In a previous post I bragged a little about my personal productivity system. Of course, Anyone Can Say Anything™, which is why I trust action much more than words. I routinely produce a major deliverable every day. Most days this is a package of graphics or an email; with minisites (like the China page) every other week or so, and a major redesign (like ActionCenter, or the branding work) about every month. At a creative agency or software company I might hope to produce a deliverable every two or three days; at some jobs I'd go weeks without a deliverable.

This gain in productivity owes not so much to my methods — although I stand by them — as it does to a couple of other factors. For starters, my main client is now me. I have an investment in web work for Mercy Corps that I never had for, say, a creative agency's client. And secondly, I have a depth of knowledge in Mercy Corps that continually grows deeper. I notice said depth most when doing branding work. I've been here long enough now that I just get the Mercy Corps brand in a way I didn't get creative-agency-client brands.

But more importantly — and this should be the big takeaway — is that small, embedded teams of rockstar producers with a lot of support can work circles around interactive agencies. For prospective clients, I would advise: consider your creative needs very carefully. You might get a lot more bang for the buck hiring in a few rockstars than farming the work out.

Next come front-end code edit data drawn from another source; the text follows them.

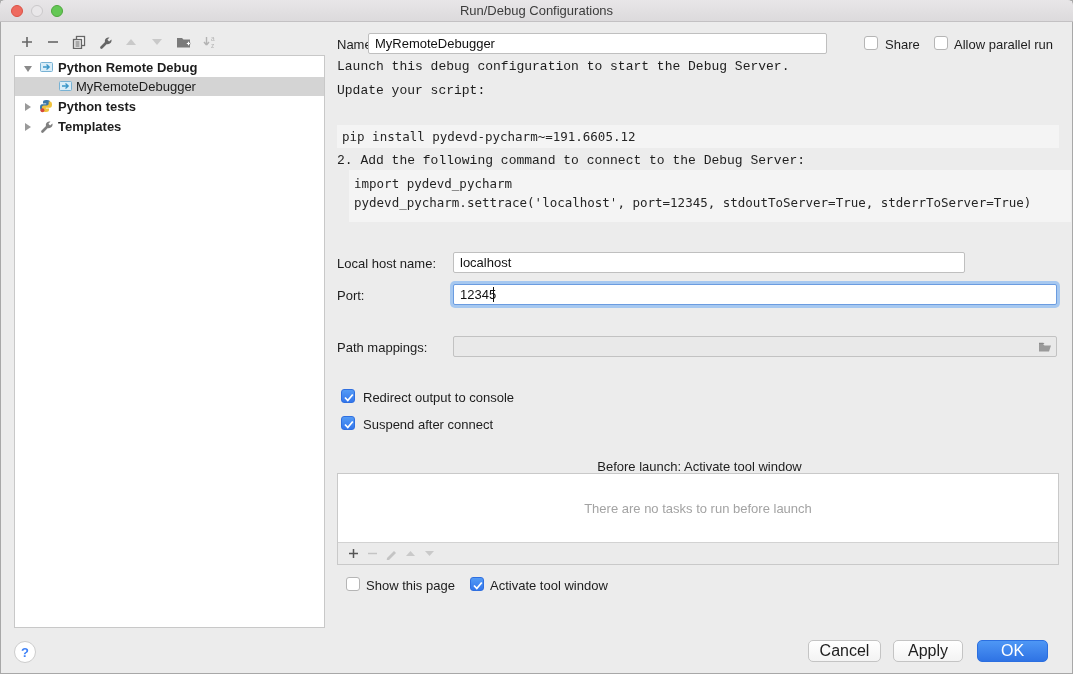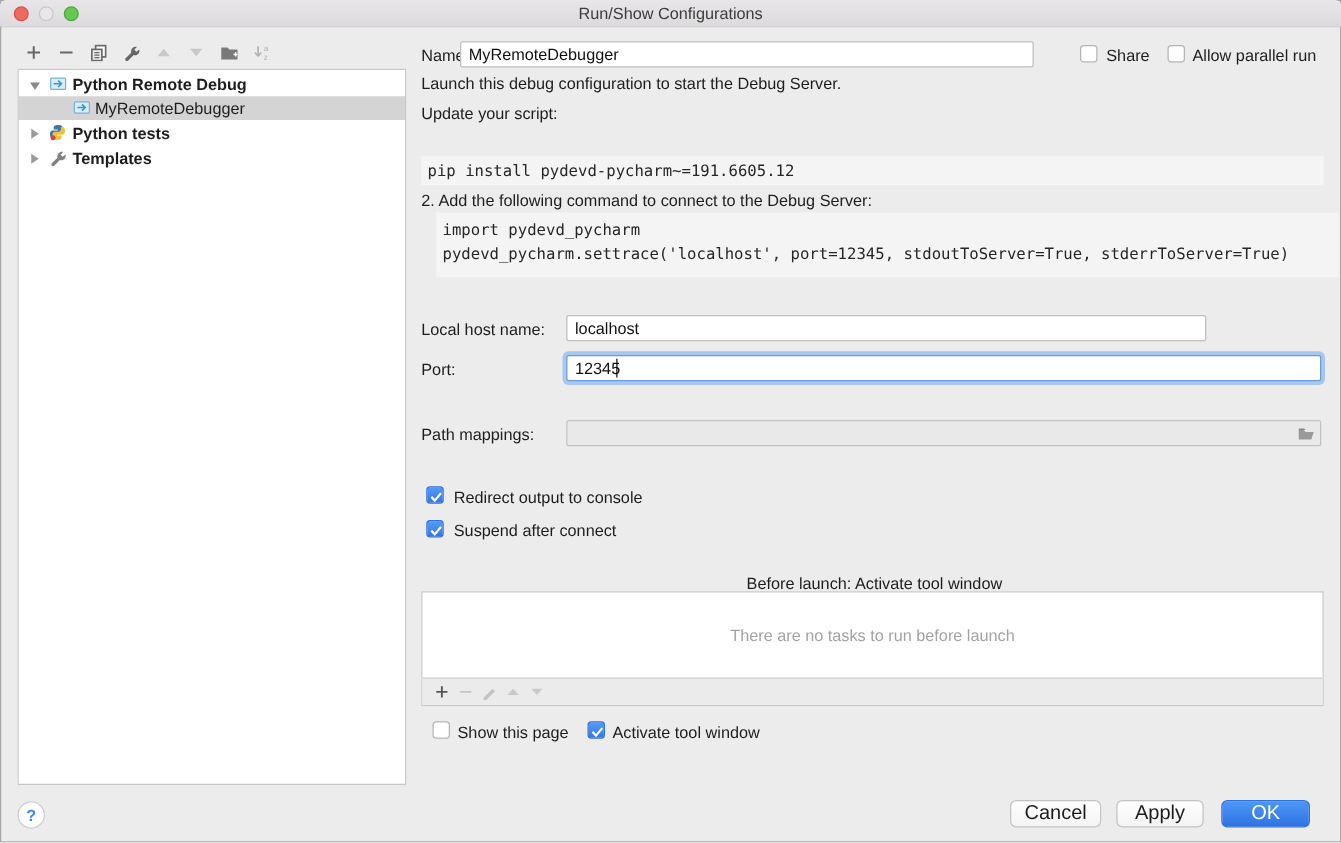"Run/Show Configurations" div.title { text: Run/Show -> Run/Debug }
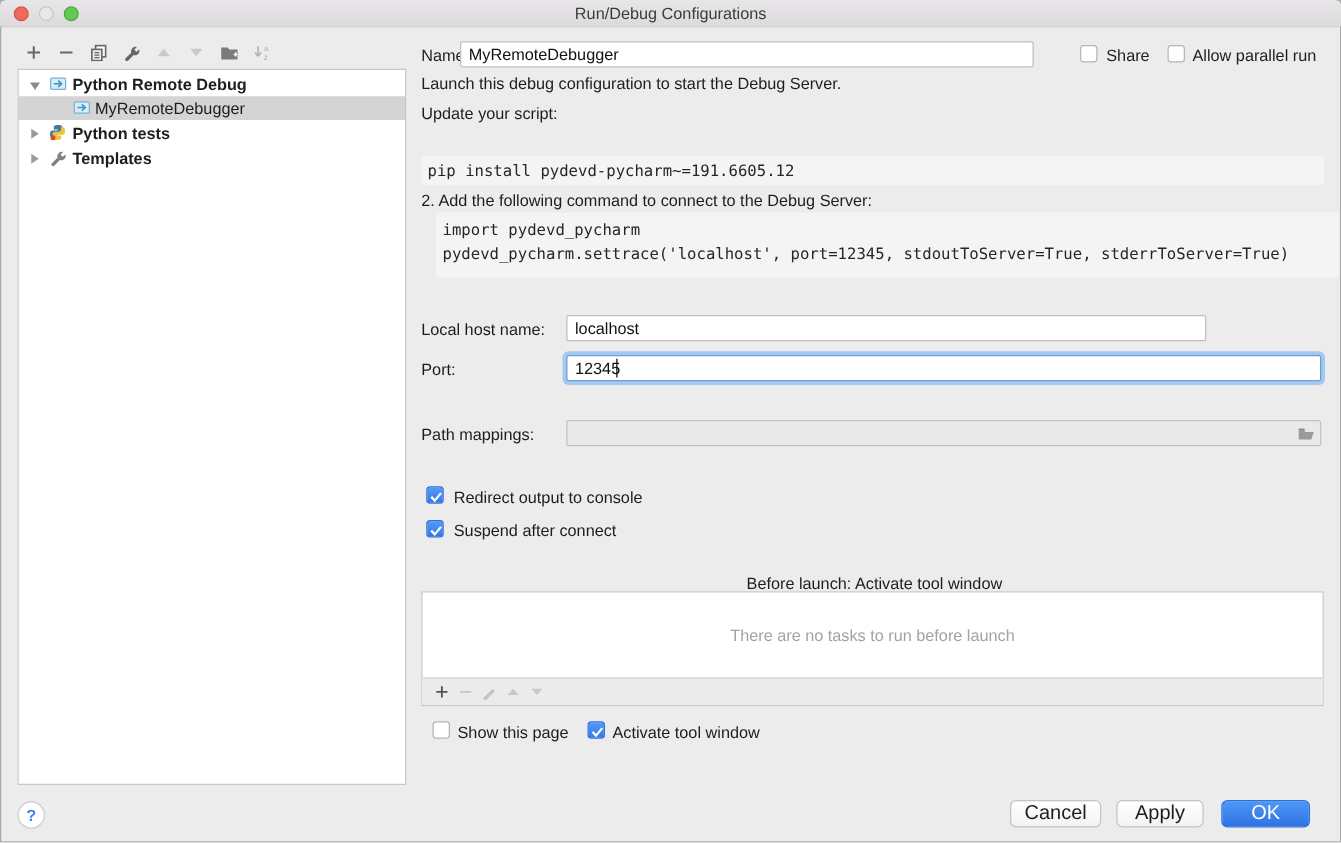"Launch this debug configuration to" .desc { font-family: none -> Liberation Mono, monospace }
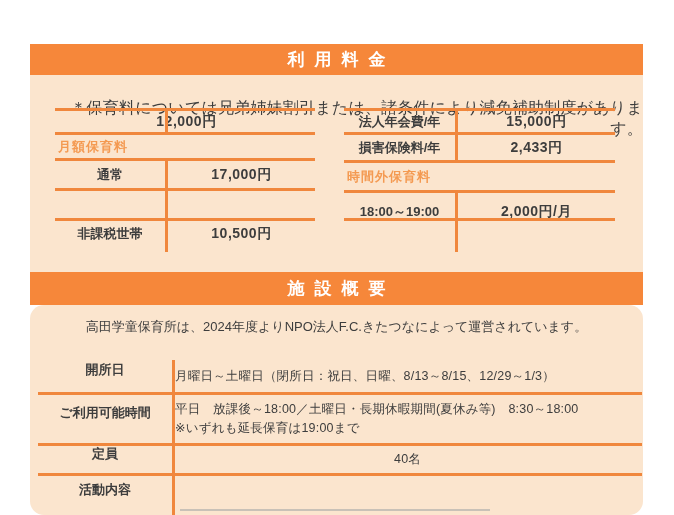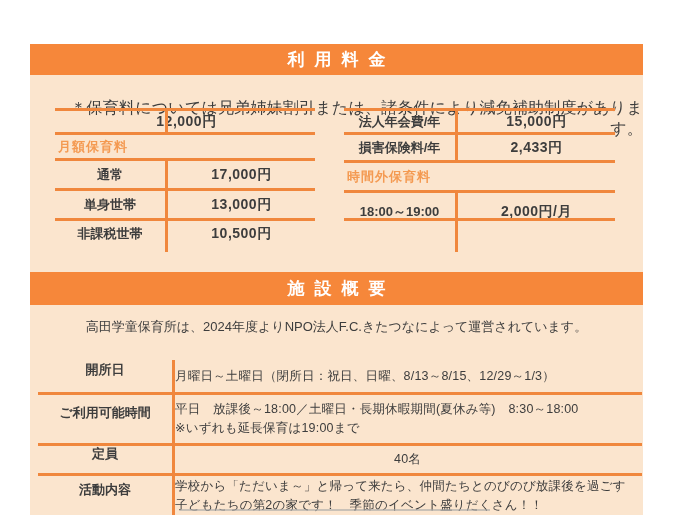"単身世帯" div.frow { html: <div> <span>単身世帯</span> <span>13,000円</span> </div> -> none }
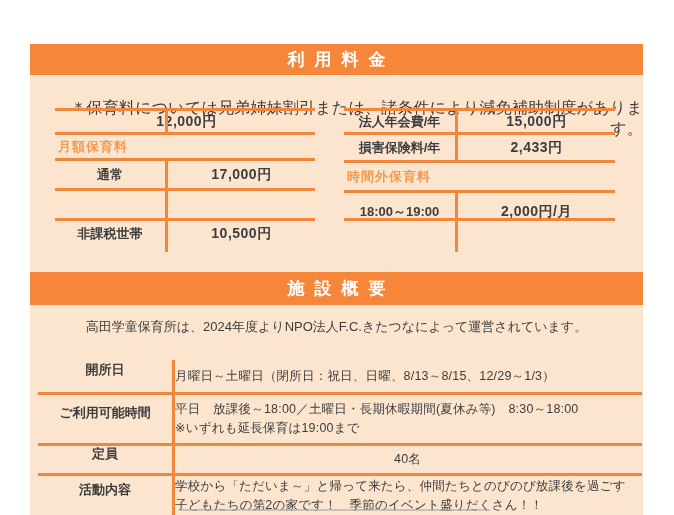"高田学童保育所は、2024年度よりNPO法人F.C.きたつなによって運営されてい" .body2 { border-radius: none -> 14px }
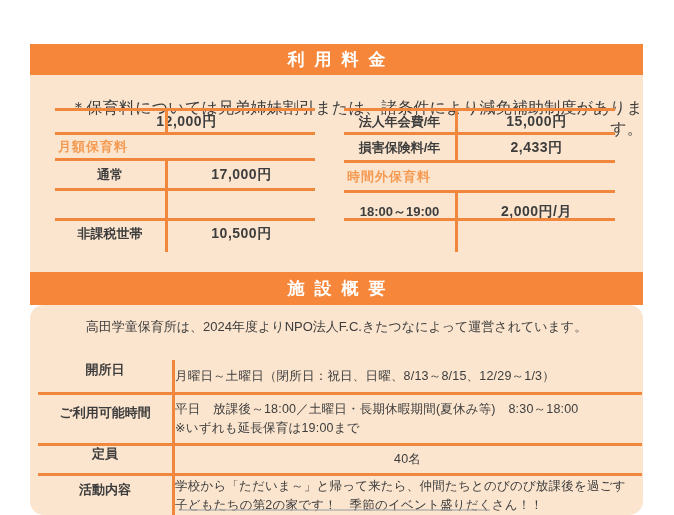"学校から「ただいま～」と帰って来たら、仲間たちとのびのび放課後を過ごす" div.gcontent { html: <div> <div>学校から「ただいま～」と帰って来たら、仲間たちとのびのび放課後を過ごす</div> <div>子どもたちの第2の家です！ 季節のイベント盛りだくさん！！</div> </div> -> none }
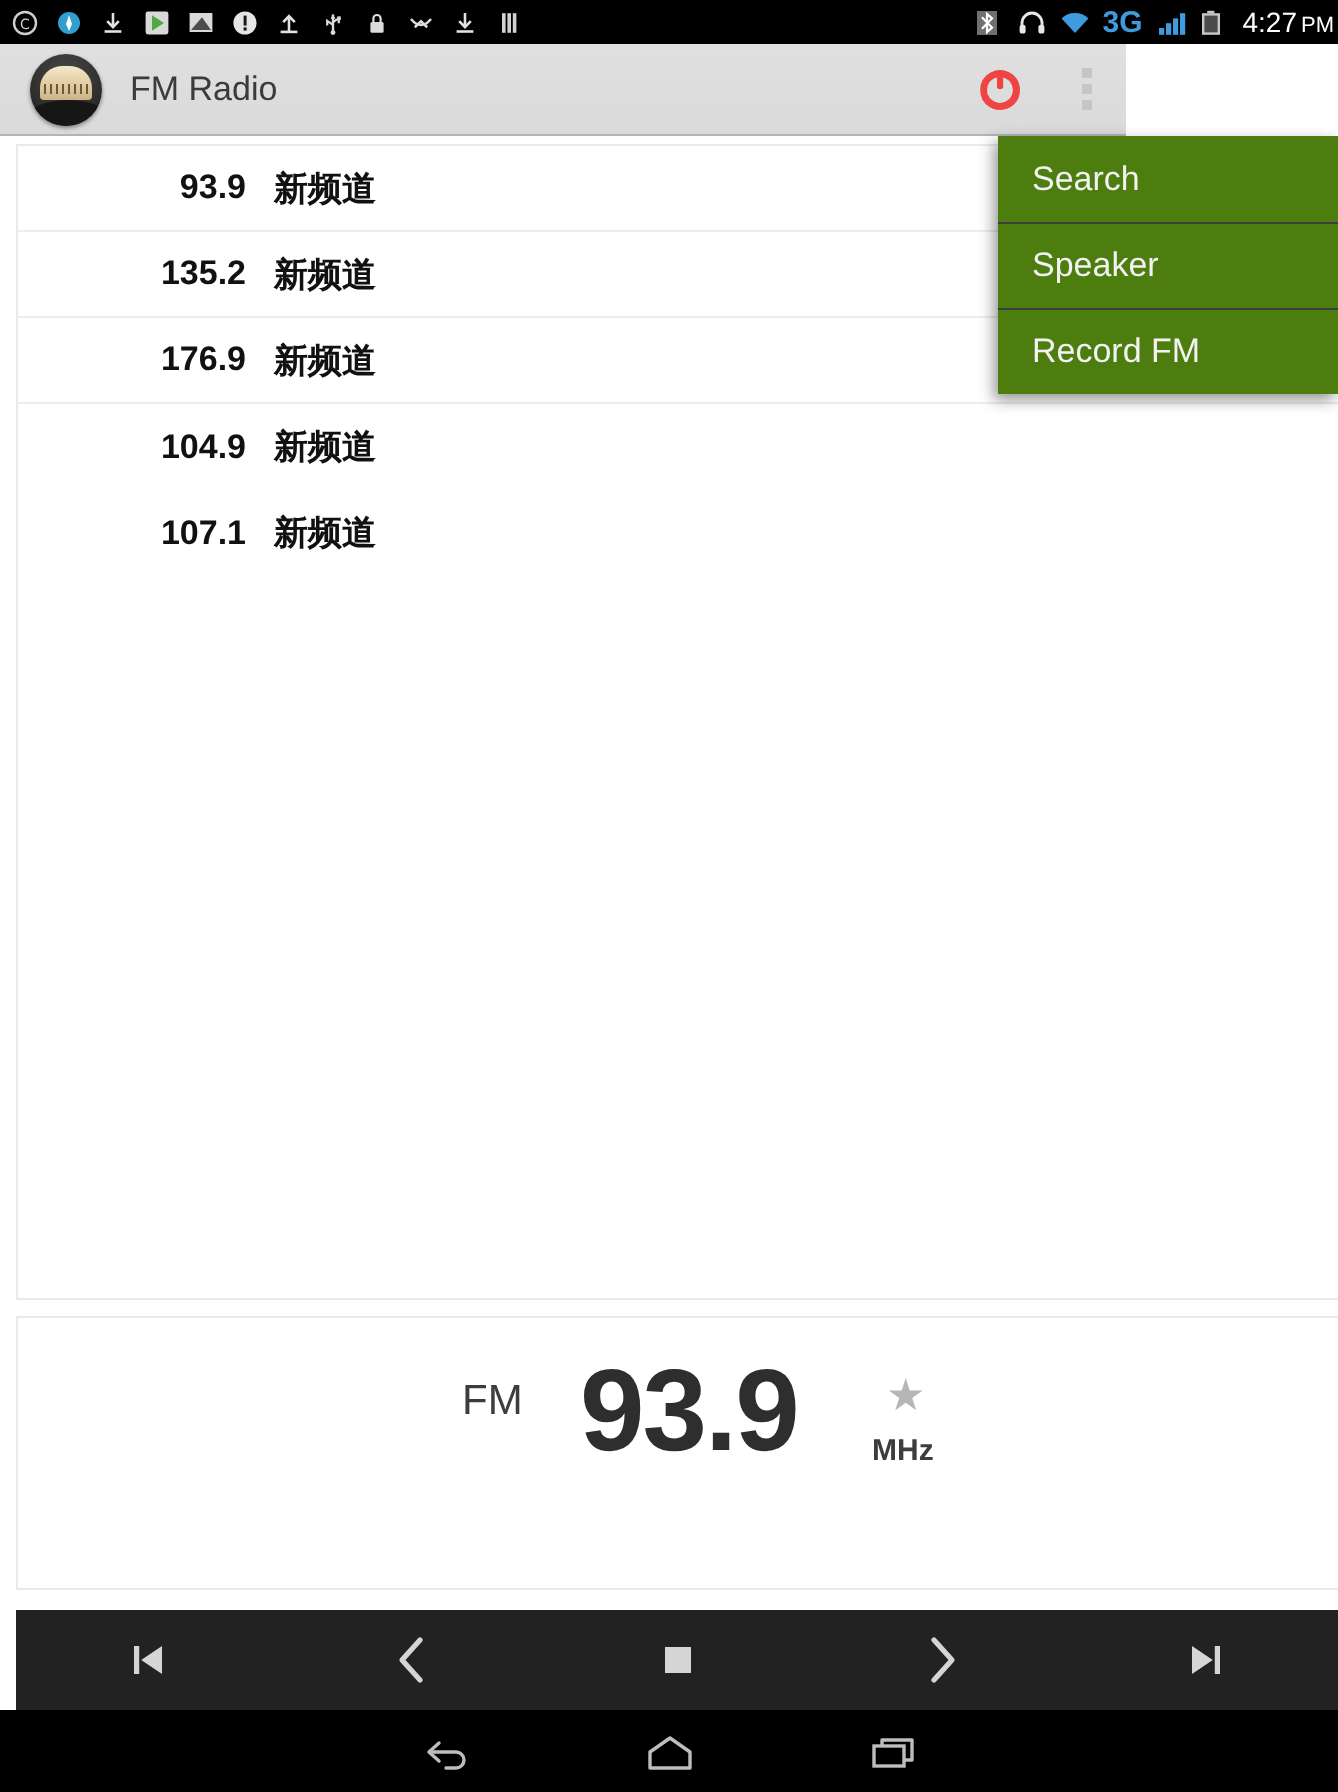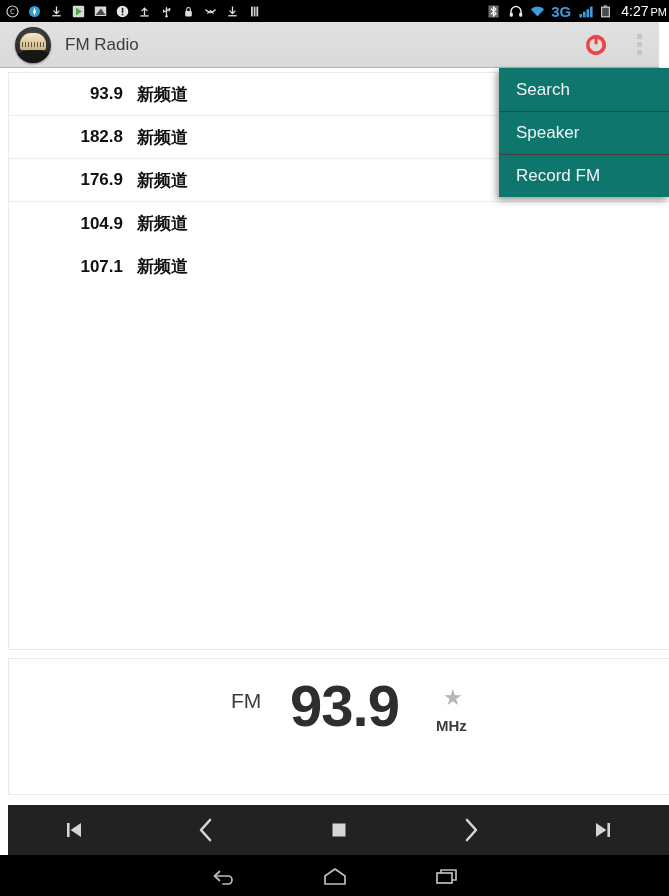"FM Radio" .action-bar { width: 659px -> 563px }
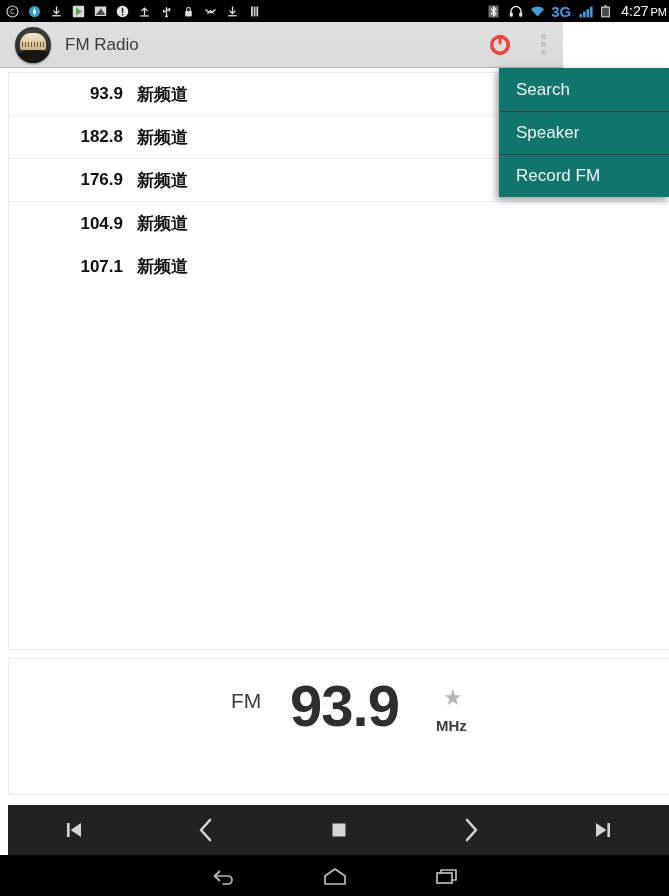"Search" .popup-menu { background: #0f766e -> #4d7c0f }
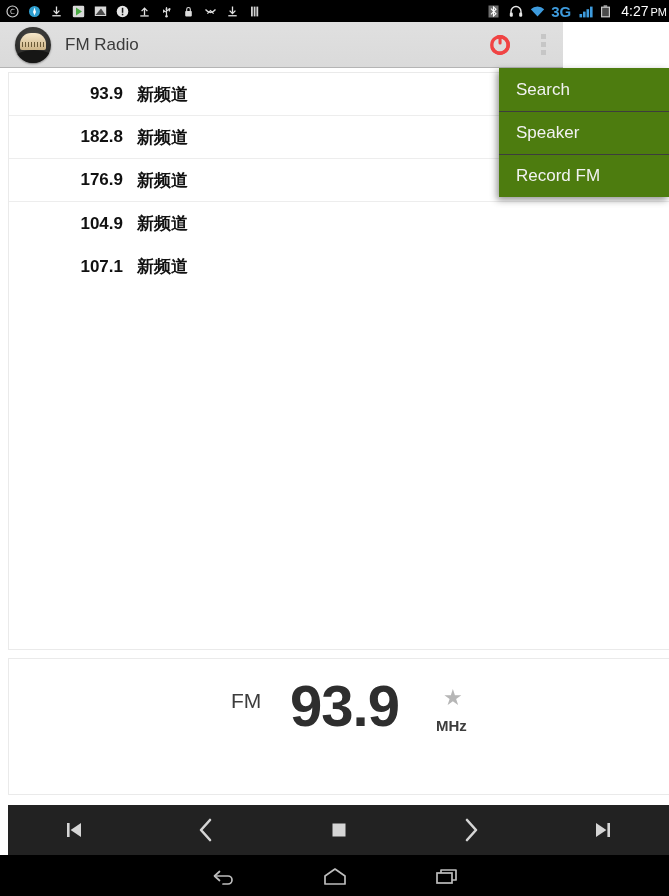"182.8" span.station-freq { text: 182.8 -> 135.2 }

I don't know what this means for agencies. Pessimistically, it might mean "be very afraid." Or, a little more positively, it might mean: "be ready to change your business model."

Since I started at Mercy Corps, we've let two creative agencies go. I don't want to say I'm doing the work of two creative agencies, because we also have Floyd (the developer), and a designer/developer working remotely in New York. Jacob, Mercy Corps' Internet Marketing Director, also does a fair amount of production. So a team of four is basically doing the work of two creative agencies.